Here, we confirmed that cytotoxicity, which is directly influenced by the production of Stx, is inversely correlated to ppGpp in natural STEC isolates. The correlation is not as strong as would appear from studies with isogenic strains because variations in ppGpp level among natural isolates are never as high as the difference between a relA⁺ spoT⁺ strain and its isogenic mutants [15]. In fact, the difference between the strain with the highest and the lowest ppGpp basal level was fourfold, while under ppGpp-inducing conditions this difference was only 2·5-fold. Besides, cytotoxicity is influenced by several inputs, ppGpp being only one of them. Even if ppGpp would be the most relevant factor in Stx production, its effect in an individual strain would also depends on the strain genetic background. For instance, some phenotypes previously attributed solely to ppGpp, such as growth rate control, glycogen accumulation and others actually result from an interplay between ppGpp and RpoS, which is subject to strain variation even stronger than that observed for ppGpp [22].

ppGpp is implicated in the virulence of several bacterial species [8], usually in a positive fashion. In most cases ppGpp is required to fully induce genes associated with virulence [12–14]. Interestingly, STEC stands out as a rare case in which virulence is negatively affected by ppGpp. This divergent result is due to the fact that the main virulence factor of STEC - toxin production, is coupled to phage induction, which is inhibited by ppGpp. By inhibiting phage induction and preventing, thus, cell lysis, ppGpp fulfil its role as a promoter of cell survival under adverse conditions [42].

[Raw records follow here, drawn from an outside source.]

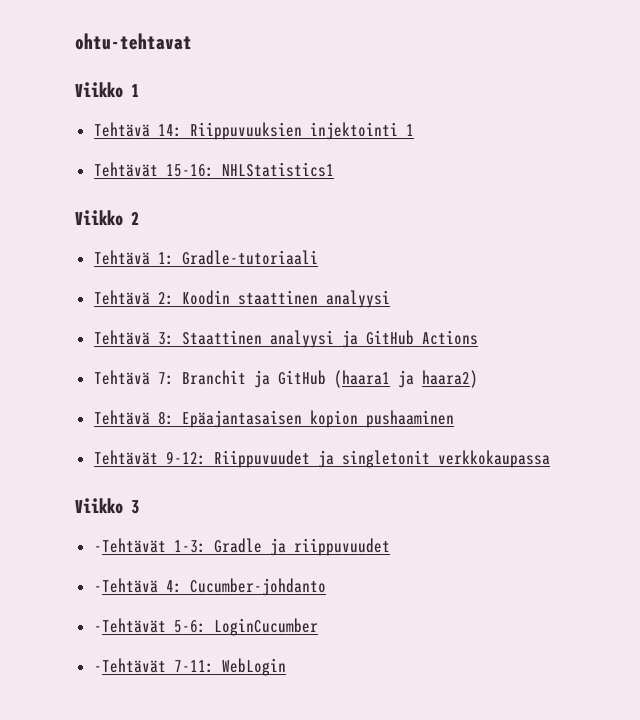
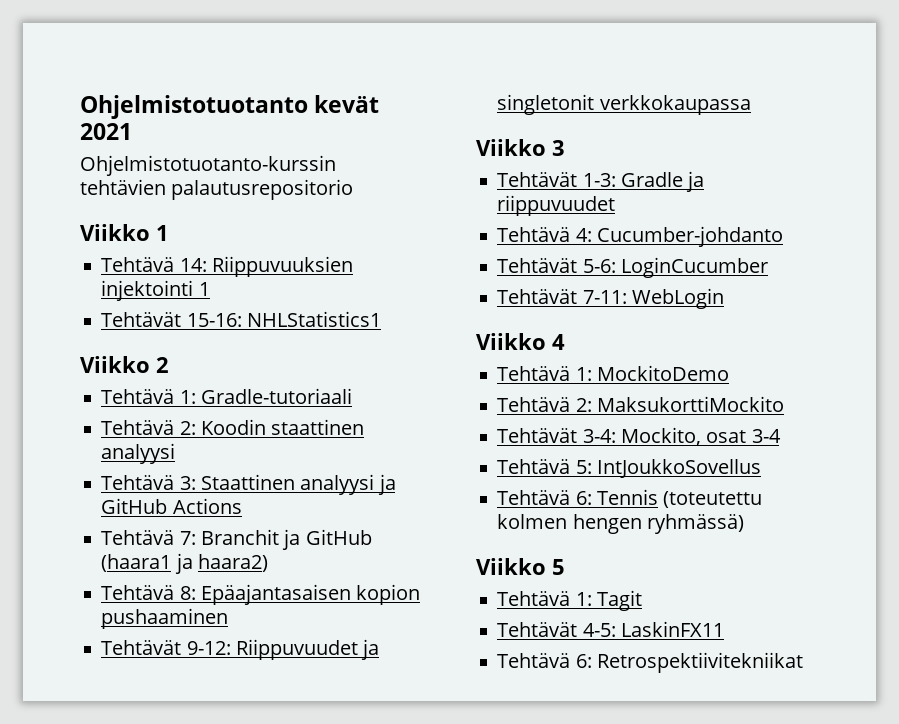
[75,33,192,50] ohtu-tehtavat -> [80,95,380,119] [80,123,132,140] [80,155,336,176] [80,179,354,200] Ohjelmistotuotanto kevät 2021 // Ohjelmistotuotanto-kurssin tehtävien palautusrepositorio
[93,538,166,553] -Tehtävät -> [497,172,578,187] Tehtävät
[93,578,158,593] -Tehtävä -> [497,227,571,242] Tehtävä
[93,618,166,633] -Tehtävät -> [497,258,578,273] Tehtävät
[93,658,166,673] -Tehtävät -> [497,289,578,304] Tehtävät
(286, 667) none -> [476,333,565,350] [497,365,729,381] [497,396,784,412] [497,427,781,446] [497,459,761,478] [497,489,763,508] [497,514,744,534] [476,558,565,575] [497,590,642,611] [497,621,724,637] [497,652,803,673] // Viikko 4 // Tehtävä 1: MockitoDemo // Tehtävä 2: MaksukorttiMockito // Tehtävät 3-4: Mockito, osat 3-4 // Tehtävä 5: IntJoukkoSovellus // Tehtävä 6: Tennis (toteutettu kolmen hengen ryhmässä) // Viikko 5 // Tehtävä 1: Tagit // Tehtävät 4-5: LaskinFX11 // Tehtävä 6: Retrospektiivitekniikat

In conclusion, a set of 50 STEC strains isolated from healthy sheep was evaluated for cytotoxicity, ppGpp and phylogenetic association. As expected for a diverse non-clonal population, there was a high variability in the parameters tested. Most importantly, both cytotoxicity and ppGpp levels displayed a high degree of variation, which were inversely correlated to some extent. In particular, stx2 isolates correlated with a low degree of cytotoxicity and high ppGpp.